Clinically, EC are graded according to the International Federation of Gynecology and Obstetrics (FIGO) system,4 which considers microscopic morphological parameters such as nuclear size and shape, glandular formation, mitoses, and solid tumor components. Classically, they have been divided into two types: the more common estrogen-dependent EC-I and the less common, yet more dreadful, estrogen-independent EC-II.2,3

Although EC-II is classified as estrogen-independent, new data propose that both EC-I and EC-II share several general risk factors, including age at menarche, parity, and contraceptive use, indicating that steroids have an impact on the risk of developing either type.5

Steroid hormones receptor, namely estrogen receptor (ER) and progesterone receptor (PR) expression, along with their etiological and prognostic roles in EC had been the subject of extensive research in the current and past decades. However, androgen receptor (AR) did not get similar research interest until recently.3,6,7

AR is a well-known steroid receptor with a significant influence on male and female hormone-dependent organs. It is expressed in several tissues, including the uterus, where its role is largely unknown.8 Targeting AR has been suggested to be beneficial for specific subgroups of patients receiving breast cancer treatment.9

Our study explores the expression of AR among different types of EC. It aims to determine whether AR expression can be correlated with prognosis and outcome of disease. Thus, it may be used as adjunct hormonal therapy in cases with a high AR expression level.


We conducted a retrospective study from January 2010 to December 2019. The study was approved by the institutional research ethics review board committee. A search of pathology laboratory database over the last 10 years was performed for a diagnosis of ‘EC’ obtained from diagnostic surgical procedures including dilatation and curettage (D&C); endometrial biopsy, or hysterectomy, etc. Inclusion criteria for the study included the following: primary EC; documented follow-up data in clinic notes and radiology studies of at least six months; full surgical staging at Jordan University Hospital (total abdominal hysterectomy (TAH), bilateral salpingoopherectomy (BSO), pelvic lymph node excision, and debulking); and no use of neoadjuvant or hormonal therapy before primary surgery. Exclusion criteria included metastatic tumors to the uterus, patients who received hormonal or chemotherapy prior to surgery, and those lost to follow-up.

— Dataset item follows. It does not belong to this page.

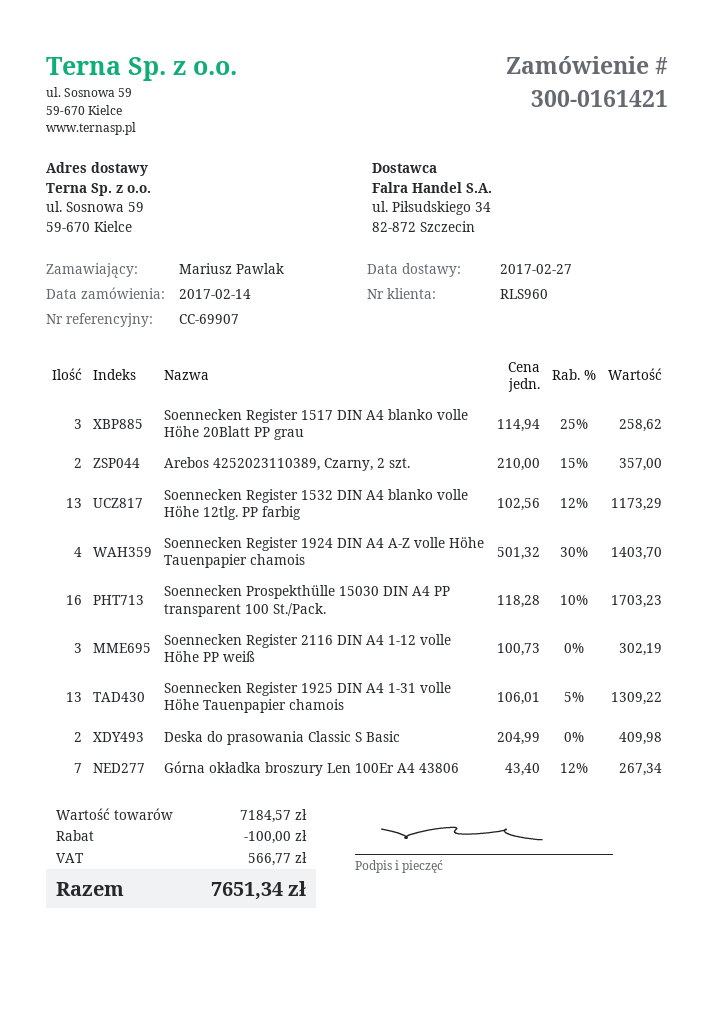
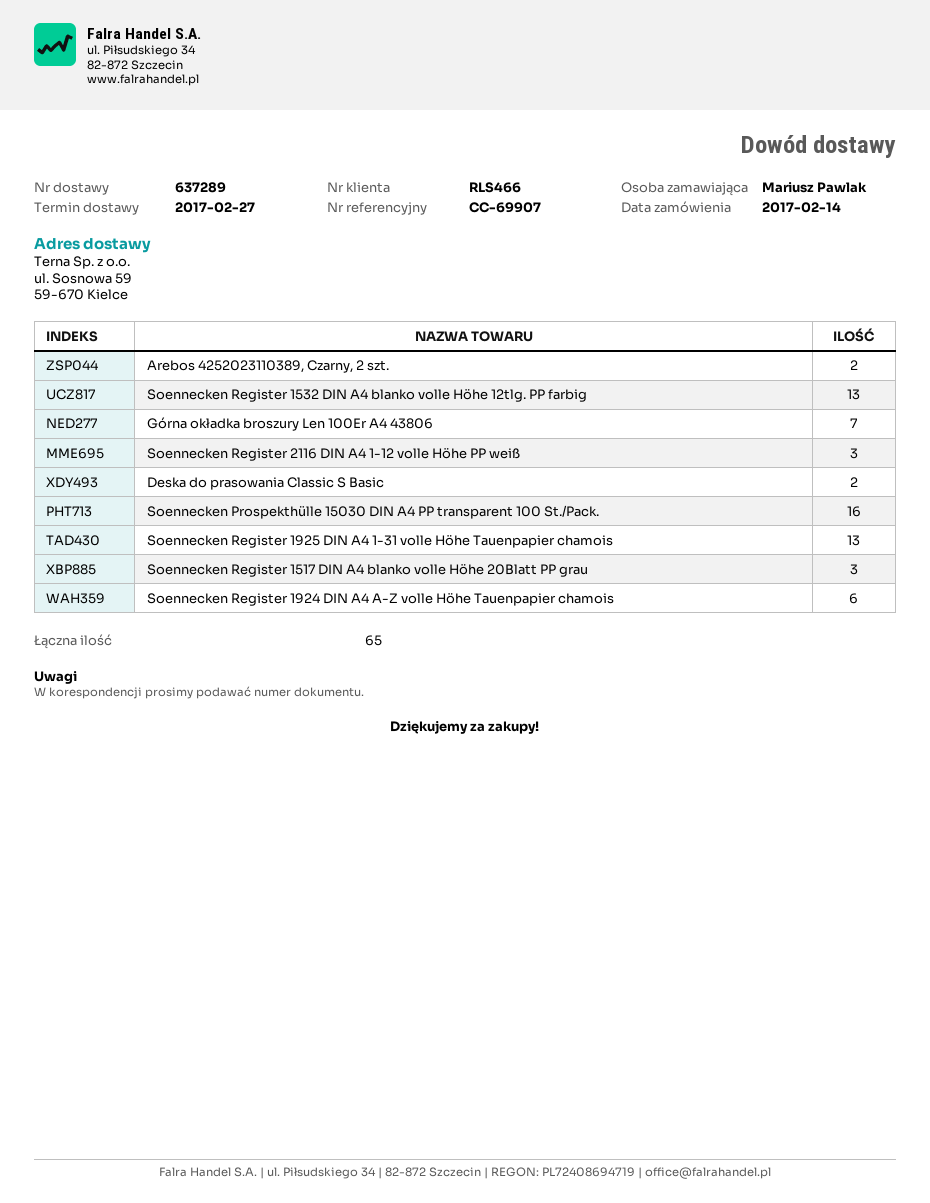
customer number: RLS960 -> RLS466
Soennecken Register 1924 DIN A4 A-Z volle Höhe Tauenpapier chamois: 4 -> 6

We identified 52 EC. Patient’s medical records for the selected cases were reviewed to retrieve data regarding age at diagnosis, other gynecological diseases, primary management, follow-up period (FUP), and patient outcome, including any recurrences/metastatic disease, additional therapy given, and deaths. Electronic and paper reports were retrieved to collect data about histopathological tumor histotype, tumor grade, FIGO and malignant tumor stage, pelvic lymph node invasion, and ER status.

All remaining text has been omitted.